Representation of Linguistic Corpora

Principal investigator

Nancy Ide: Department of Computer Science
Vassar College
Poughkeepsie, New York 12601 USA
tel : (+1) 914 437 5988
fax : (+1) 914 437 7498
e-mail : ide@cs.vassar.edu; Laboratoire Parole et Langage
CNRS & Université de Provence
29, Avenue Robert Schuman, 13621 Aix-en-Provence Cedex 1, France
tel : (+33) 42 95 36 34
fax : (+33) 42 59 50 96
e-mail: ide@univ-aix.fr

Project summary

This project is intended to provide a theoretical background and develop coherent methodologies for the representation, access, and manipulation of corpora intended for use in corpus-based natural language processing (NLP) research. The project builds on and continues a program of collaborative research, established in 1988, between Vassar College's Department of Computer Science and the Laboratoire Parole et Langage (LP&L) of the The Centre National de la Recherche Scientifique (CNRS) in Aix-en-Provence, France. The work is carried out in the context of the European projects MULTEXT, MULTEXT-EAST, and EAGLES (in particular, the EAGLES Text Representation subgroup), supported under the European Commission LRE program and coordinated by LP&L. The work undertaken at Vassar College is supported by a grant from the National Science Foundation (NSF RUI grant IRI-9413451).
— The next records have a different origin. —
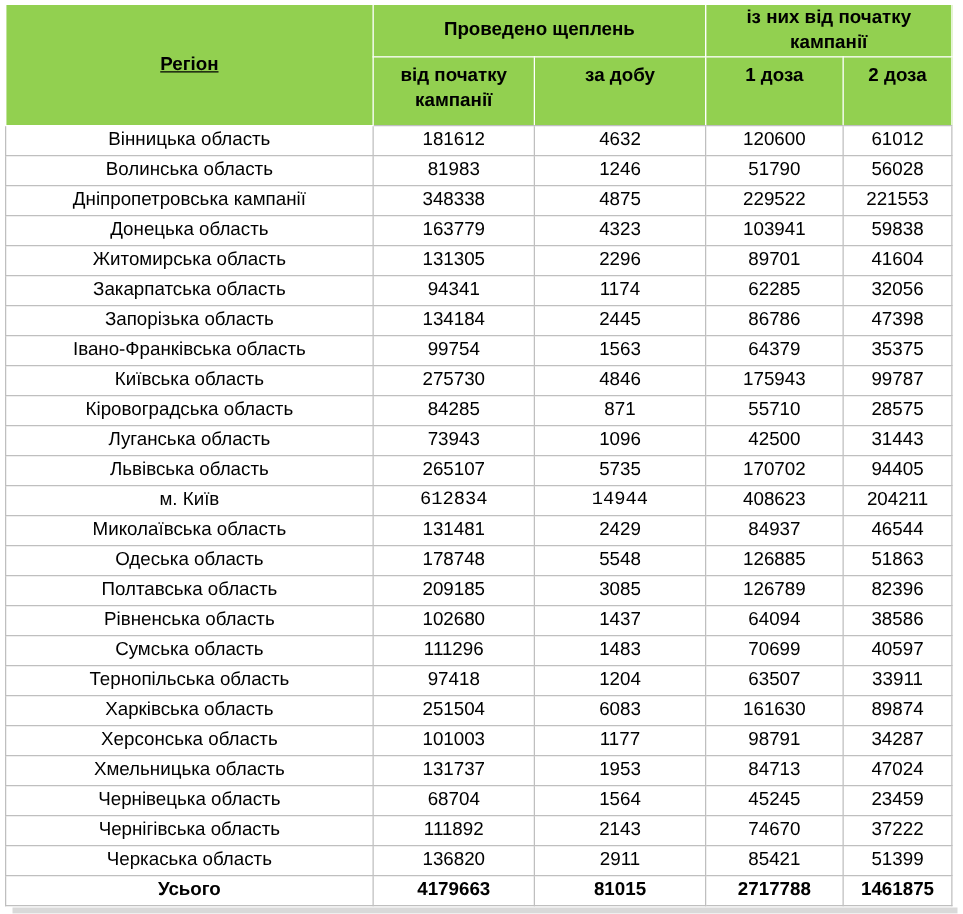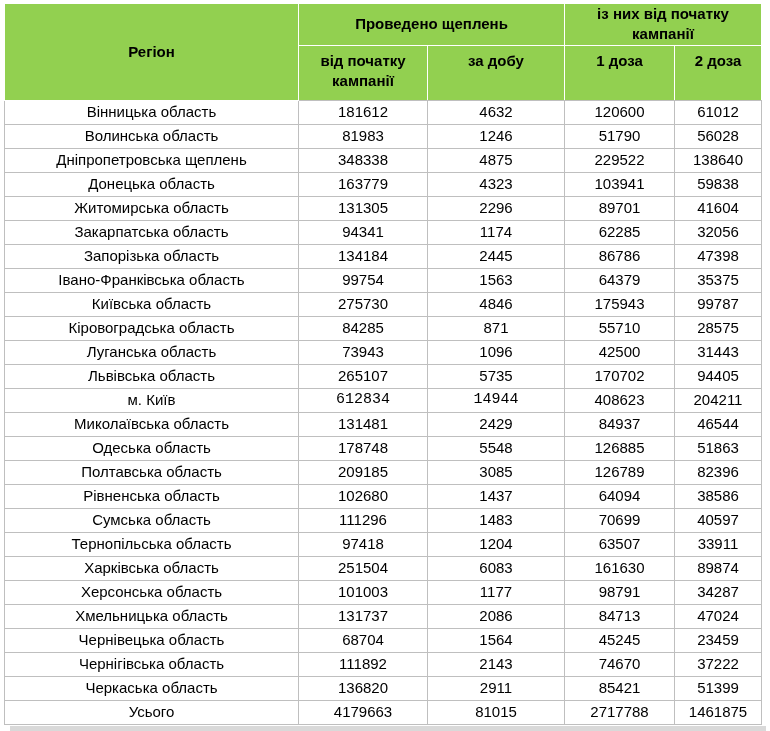--- a/index.html
+++ b/index.html
@@ -27,35 +27,35 @@
     padding: 0 4px;
     line-height: 1.35;
   }
   tr.group-row th { height: 39px; vertical-align: middle; }
   tr.sub-row th {
     height: 49px;
     vertical-align: top;
     padding-top: 5px;
     border-bottom: 1px solid var(--grid-border, #BFBFBF);
   }
-  th.region-head { vertical-align: middle; }
+  th.region-head { vertical-align: middle; text-decoration: underline; }
   table.vax td {
     border: 1px solid var(--grid-border, #BFBFBF);
     font-size: 15px;
     height: 23px;
     padding: 0 4px;
     text-align: center;
     vertical-align: middle;
     background: #ffffff;
     line-height: 1.1;
   }
   td.region { text-align: left; padding-left: 8px; }
   td.hl { background: var(--highlight-cell-bg, #F2F2F2); font-family: Liberation Mono, monospace; }
   tfoot td {
-    font-weight: normal;
+    font-weight: bold;
     height: 25px;
     border-top: 1px solid var(--total-top-border, #8C8C8C);
     border-bottom: 2px solid var(--total-bottom-border, #595959);
   }
   .shadow-bottom {
     position: absolute;
     left: 10px;
     top: 726px;
     width: 756px;
     height: 5px;
@@ -99,25 +99,25 @@
 
   <tr>
     <td class="region">Волинська область</td>
     <td>81983</td>
     <td>1246</td>
     <td>51790</td>
     <td>56028</td>
   </tr>
 
   <tr>
-    <td class="region">Дніпропетровська щеплень</td>
+    <td class="region">Дніпропетровська кампанії</td>
     <td>348338</td>
     <td>4875</td>
     <td>229522</td>
-    <td>138640</td>
+    <td>221553</td>
   </tr>
 
   <tr>
     <td class="region">Донецька область</td>
     <td>163779</td>
     <td>4323</td>
     <td>103941</td>
     <td>59838</td>
   </tr>
 
@@ -253,21 +253,21 @@
     <td class="region">Херсонська область</td>
     <td>101003</td>
     <td>1177</td>
     <td>98791</td>
     <td>34287</td>
   </tr>
 
   <tr>
     <td class="region">Хмельницька область</td>
     <td>131737</td>
-    <td>2086</td>
+    <td>1953</td>
     <td>84713</td>
     <td>47024</td>
   </tr>
 
   <tr>
     <td class="region">Чернівецька область</td>
     <td>68704</td>
     <td>1564</td>
     <td>45245</td>
     <td>23459</td>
The increasing interest in the use of large-scale textual resources for NLP research has led to the rapid proliferation of both massive amounts of textual data and text-handling tools. Much of the currently available data is marked and annotated using ad hoc formats, most of which are entirely inconsistent with one another, and almost none of which has been developed on the basis of a sound model of text and text categories or in view of any serious consideration of the needs of corpus-based NLP research. Similarly, and for related reasons, there is an enormous redundancy in the functionality of much existing corpus-handling software (part-of-speech taggers, statistics-gathering programs, etc.), due to the fact that the same systems need to be re-invented over and over again to accomodate specific inputand output formats and platforms. Because such software is typically instantiated in large, unbreakable systems, the ability to modify it and re-use relevant pieces in other applications is severely limited. Again,the lack of a principled basis for text software design is the cause ofthis redundancy and limited reusability.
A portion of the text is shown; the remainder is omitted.